Ontologies of integral IIS initially have nothing to do; therefore, we need to find semantically similar elements to confirm the correctness of ontologies and semantic relationships established between ontological concepts. Therefore, the purpose of the analysis of algorithms assess the similarity measures we have considered projects that implement the methods of calculating of the semantic proximity of concepts integral ontologies. To evaluate the developed algorithm authors have performed a comparative analysis of such systems using Anchor-PROMPT [5] and QOM [9]. The software supports process of unification and ontology mapping.

The software environment for finding weighting factors has been developed for experimental research work of the proposed GA t, r, a, that allow you to adjust the process of calculating of the semantic proximity of the two concepts.

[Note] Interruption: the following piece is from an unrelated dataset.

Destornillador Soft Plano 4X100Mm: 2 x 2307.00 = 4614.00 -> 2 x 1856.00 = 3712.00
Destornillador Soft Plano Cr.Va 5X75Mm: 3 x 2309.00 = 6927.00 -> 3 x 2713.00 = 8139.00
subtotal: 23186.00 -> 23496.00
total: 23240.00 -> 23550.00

This problem is reduced by solving a system of linear algebraic equations.

The experimental results allowed determining the dependence of the algorithm on the input parameters (weight coefficients): n js the number of chromosomes in the population; chromosome is a tuple \( w_{i} = \, \langle t_{i} , \, r_{i} , \, a_{i} \rangle \).

The graphs of working time of the algorithm, as well as the Anchor-PROMPT and QOM, the number of input data shown in Fig. 5.

Fig. 5
figure 5

Graph of dependence of time decisions from the number of input parameters

The proposed approach presents the original mechanism for mapping and integration of ontologies using a genetic algorithm to determine the proximity of ontology elements according to (weights) copies of concepts. Ontologies are defined as taxonomic concepts with attributes. During the search process, the rules GA matching items ontologies. Precision performance depends on the quality obtained at each iteration GA-effective solutions, weighing the results of determination of similarity of concepts of integral ontologies.

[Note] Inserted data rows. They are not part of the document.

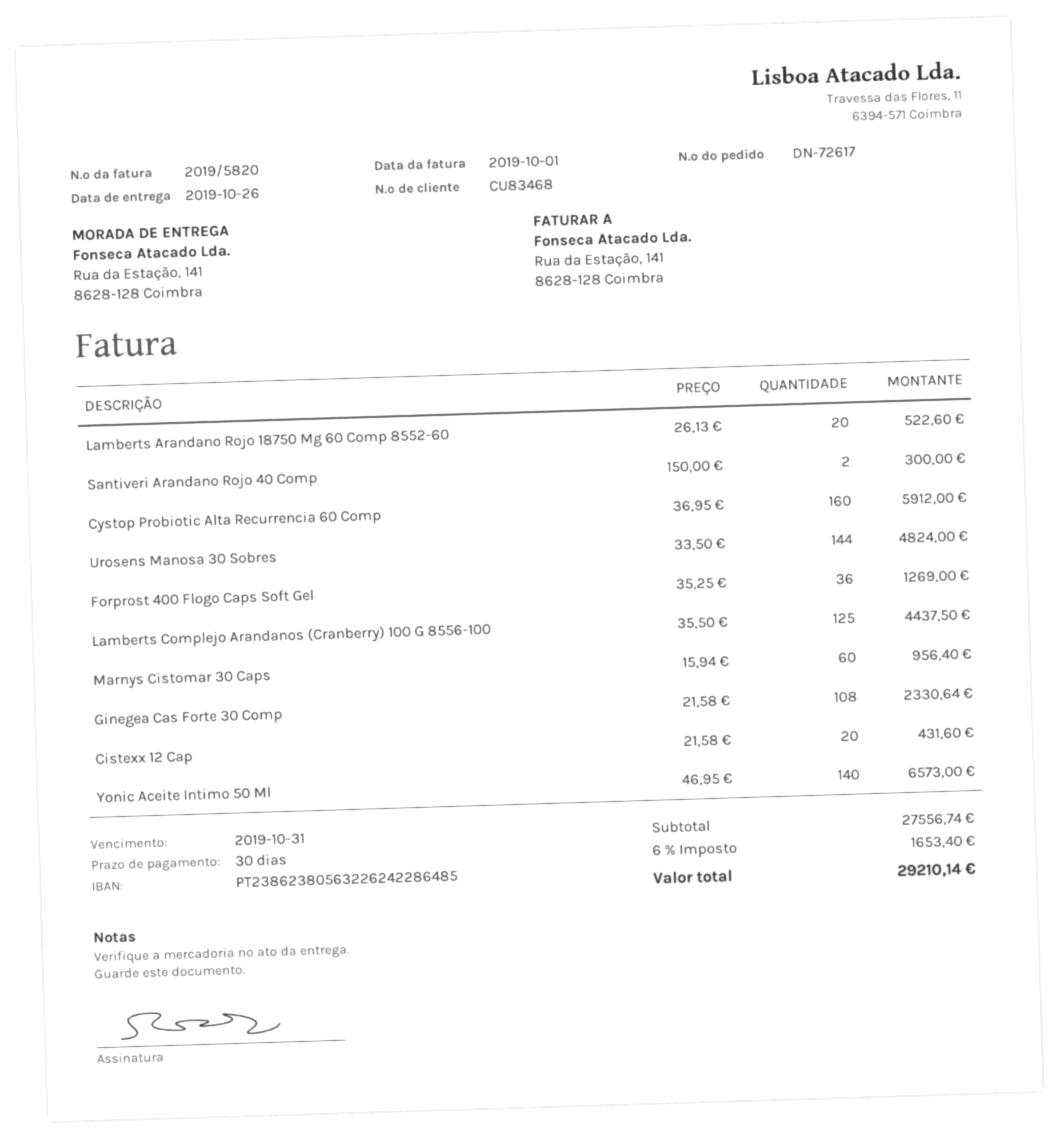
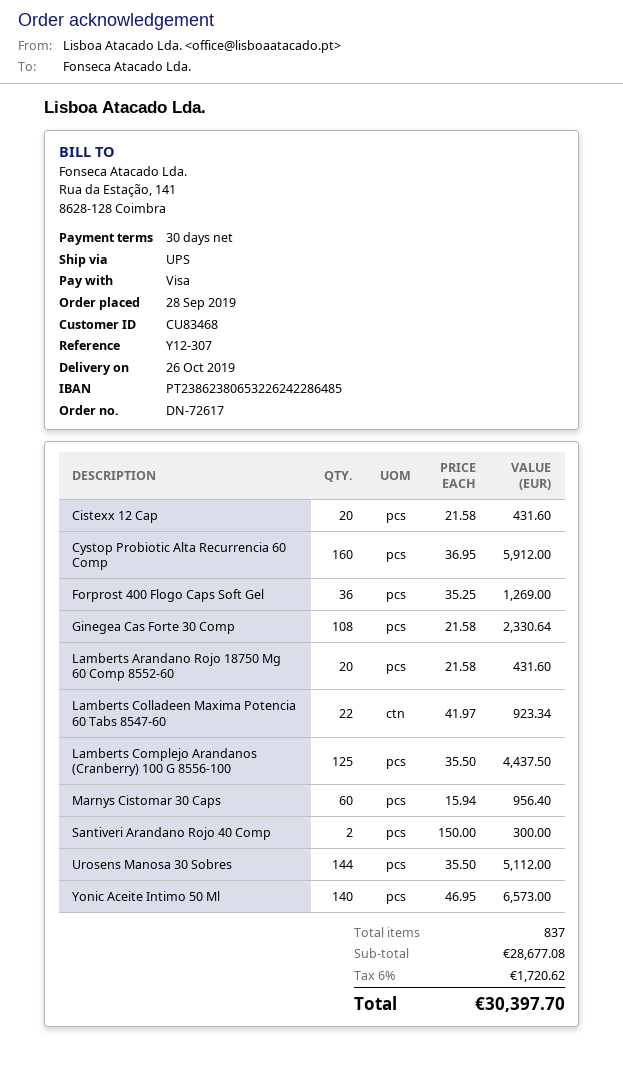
bank account: PT23862380563226242286485 -> PT23862380653226242286485
Lamberts Arandano Rojo 18750 Mg 60 Comp 8552-60: 20 x 26.13 = 522.60 -> 20 x 21.58 = 431.60
Urosens Manosa 30 Sobres: 144 x 33.50 = 4824.00 -> 144 x 35.50 = 5112.00
Lamberts Colladeen Maxima Potencia 60 Tabs 8547-60: none -> 22 x 41.97 = 923.34
subtotal: 27556.74 -> 28677.08
tax: 6% = 1653.40 -> 6% = 1720.62
total: 29210.14 -> 30397.70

The time complexity of the algorithm is approximately O(n 2).

7 Conclusion

The main advantages of an evolutionary approach to solving the problems of integration and processing of domain-specific knowledge are to identify the key concepts for the construction of the resulting ontology, as well as elimination of subjective descriptions of concepts ontology and depending on perspective development of ontologies. To solve the problem of semantic conflicts we have proposed the assessment model of semantic proximity based on harmonization of the attribute, the taxonomic and relational similarity measure. Authors have developed GA of determining similarity criterion for the classification of concepts maps in the following groups: equivalence of partial equivalence, summarizing, clarification, uncertainty. The proposed approach allows finding an effective solution to the problem of data integration and knowledge using modified genetic operators and the process of evolutionary adaptation. A distinctive feature of the approach is the automatic calculation of weight coefficients using GA.